K.E.S.Cs New Year gift to its consumers is hope. The firm plans to offer right shares to the stockholders whose names would appear in the register of members at the close of business on January 1, 2010. The back to back issues of two right offers would take the firms paid up capital to Rs75 billion from Rs52 billion at present.
While in part, the funds generated through right shares would help plug its working capital deficit and reduce bank borrowings, it will be mostly be utilized to finance the equity component of new generation projects and to improve the rundown state of its existing transmission and distribution network.
K.E.S.C. expects the right issue to positively contribute towards its future financial results by reducing these losses.
According to company projections, the issue would reduce its net losses to Rs2.267 billion by 2010-11, as against net loss of Rs15.4 billion incurred in fiscal year 2009. The firm forecasts to finally start earning profits in the subsequent years, expecting to post net earnings of Rs8.278 billion 2011-12 and Rs23.615 billion in 2012-13.
The question, however, is whether the utility companys ambitious plan to improve operations will work or not. So far, and despite its efforts, the new management has been unable to boost bottom-line profits for one reason or another.

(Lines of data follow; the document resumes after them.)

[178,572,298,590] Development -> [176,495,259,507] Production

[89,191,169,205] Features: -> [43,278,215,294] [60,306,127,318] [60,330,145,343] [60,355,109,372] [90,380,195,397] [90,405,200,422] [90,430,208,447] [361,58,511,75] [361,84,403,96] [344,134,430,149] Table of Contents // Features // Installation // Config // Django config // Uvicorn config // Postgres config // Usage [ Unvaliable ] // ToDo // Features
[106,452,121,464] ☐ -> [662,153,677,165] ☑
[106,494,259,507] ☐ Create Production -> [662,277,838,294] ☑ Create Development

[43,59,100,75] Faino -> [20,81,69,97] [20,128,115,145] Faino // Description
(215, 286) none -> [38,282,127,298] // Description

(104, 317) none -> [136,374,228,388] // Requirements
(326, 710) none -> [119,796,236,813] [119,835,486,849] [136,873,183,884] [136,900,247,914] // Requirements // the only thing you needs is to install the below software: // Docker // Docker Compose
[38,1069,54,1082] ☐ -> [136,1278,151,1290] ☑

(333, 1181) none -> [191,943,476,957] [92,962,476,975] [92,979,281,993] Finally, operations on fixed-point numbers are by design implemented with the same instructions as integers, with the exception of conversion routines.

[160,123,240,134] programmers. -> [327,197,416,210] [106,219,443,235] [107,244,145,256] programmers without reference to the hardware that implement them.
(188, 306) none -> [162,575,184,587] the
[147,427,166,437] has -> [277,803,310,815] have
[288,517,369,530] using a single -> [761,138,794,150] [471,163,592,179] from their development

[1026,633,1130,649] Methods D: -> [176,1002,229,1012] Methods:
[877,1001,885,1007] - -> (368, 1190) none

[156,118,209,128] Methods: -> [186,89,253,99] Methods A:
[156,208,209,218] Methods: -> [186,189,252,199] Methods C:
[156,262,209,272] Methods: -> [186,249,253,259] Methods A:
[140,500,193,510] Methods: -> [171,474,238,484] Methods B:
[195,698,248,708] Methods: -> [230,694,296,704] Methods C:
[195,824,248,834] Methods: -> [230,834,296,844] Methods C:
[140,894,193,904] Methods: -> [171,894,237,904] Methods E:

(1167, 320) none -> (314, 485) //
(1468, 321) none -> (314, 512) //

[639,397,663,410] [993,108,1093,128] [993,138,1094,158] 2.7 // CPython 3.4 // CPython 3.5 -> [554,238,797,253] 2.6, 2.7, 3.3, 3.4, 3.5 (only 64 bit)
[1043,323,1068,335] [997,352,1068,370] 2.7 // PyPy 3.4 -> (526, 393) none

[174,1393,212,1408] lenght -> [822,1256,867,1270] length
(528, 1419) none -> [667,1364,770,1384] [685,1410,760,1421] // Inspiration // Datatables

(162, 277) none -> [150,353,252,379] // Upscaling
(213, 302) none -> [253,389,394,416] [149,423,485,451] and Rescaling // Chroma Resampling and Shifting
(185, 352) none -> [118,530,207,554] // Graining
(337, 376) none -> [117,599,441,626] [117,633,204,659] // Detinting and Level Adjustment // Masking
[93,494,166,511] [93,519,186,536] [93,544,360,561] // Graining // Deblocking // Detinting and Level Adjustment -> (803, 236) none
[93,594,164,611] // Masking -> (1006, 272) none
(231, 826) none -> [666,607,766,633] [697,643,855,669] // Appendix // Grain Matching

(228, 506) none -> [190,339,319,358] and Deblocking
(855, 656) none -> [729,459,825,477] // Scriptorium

The firms generation capacity decreased by 4.6 percent during financial year 2009, whereas, the units available for distribution increased by 0.85 percent with unit billed reduced by 1.80 percent.
Consequently, transmission and distribution losses increased to 35.6 percent from 34.1 percent over the previous year.
It is no hidden secret, that power shortage is not a KESC-specific phenomenon; neither can transmission and distribution losses be patched up so promptly. Such losses arise due to lack of adequate infrastructure, which is typically laid out and upgraded gradually over a course of time.
Even if this right issue supports KESCs finances - there are high chances that the firm will continue to book line losses, as most of it is not due to small hiccups in the system but due to years of mismanagement, inefficient billing and theft.
The so called kundas are something so pervasive and so much politically charged at times that even the army generals couldn sever it when they ran the ailing firm before its privatization in late 2005.
One test of confidence on KESCs plan is how will retail investors react to the issue. Priced at Rs3.5per share, the right issue is 32 percent costlier than the firms average stock price of Rs2.60 since Jan 2009.
Yet, some smart money was seen active on December 11, when trading volume in KESCs stock jumped manifolds to 3.65 million, compared with average of 0.73 million in the fiscal year to date.